このほど映画化されることが決まった村山由佳の第一長編、その漫画版。

 この作品は村山の代表作でもあり、その売り上げは累計100万部をこえるという。当然、熱烈な愛読者も多いので、へたに処理すれば非難轟々となるところだ。しかし、池谷理香子は非常にうまく原作を捉えて漫画化していると思う。

 絵柄は好みがわかれるところだろうが、ちょっとこれ以上望めないくらい巧みに原作のエッセンスを掴んでいる。原作ファンでも安心して読める作品だろう。

 ただ、ぼくは村山作品のなかではそれほどこの作品を買わない。甘く、苦く、切なく、哀しく――そして、それだけだ、と感じるからである。

 村山由佳の小説の特徴である激しい情熱は、たしかに既にここに見られるものの、十分に成熟しているとはいいがたい。しかし、同時にだからこそベストセラーになったのかもしれない。

 おそらく「天使の卵」は、村山由佳の全作品のなかでも最も読者を選ばない作品だ。村山作品のもうひとつの特徴であるピュアな愛情表現が、多くの読者を惹きつけたのだろう。
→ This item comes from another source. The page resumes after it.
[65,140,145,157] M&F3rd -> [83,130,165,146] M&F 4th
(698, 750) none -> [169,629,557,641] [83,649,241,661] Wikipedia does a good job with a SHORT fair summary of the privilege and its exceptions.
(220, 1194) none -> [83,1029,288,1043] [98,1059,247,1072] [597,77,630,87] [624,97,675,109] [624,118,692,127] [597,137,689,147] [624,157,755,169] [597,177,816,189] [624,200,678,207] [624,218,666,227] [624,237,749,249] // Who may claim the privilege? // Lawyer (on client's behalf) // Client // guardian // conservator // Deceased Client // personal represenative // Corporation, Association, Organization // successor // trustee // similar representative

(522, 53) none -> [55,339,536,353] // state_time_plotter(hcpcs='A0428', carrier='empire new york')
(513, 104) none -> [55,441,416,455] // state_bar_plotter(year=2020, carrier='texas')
 未読の読者はこの漫画から読みはじめるのもいいかもしれない。原作には既に続編「天使の梯子」が上梓されている。ここから入って、そこへすすんでいくのも、よい読書経験となるのではないだろうか。

 第一作にはその作家のすべてがあるといわれる。ぼくはかならずしもその俗言を信じるものではないが、しかし、村山由佳の場合は、どうやらそれは真実だといえそうだ。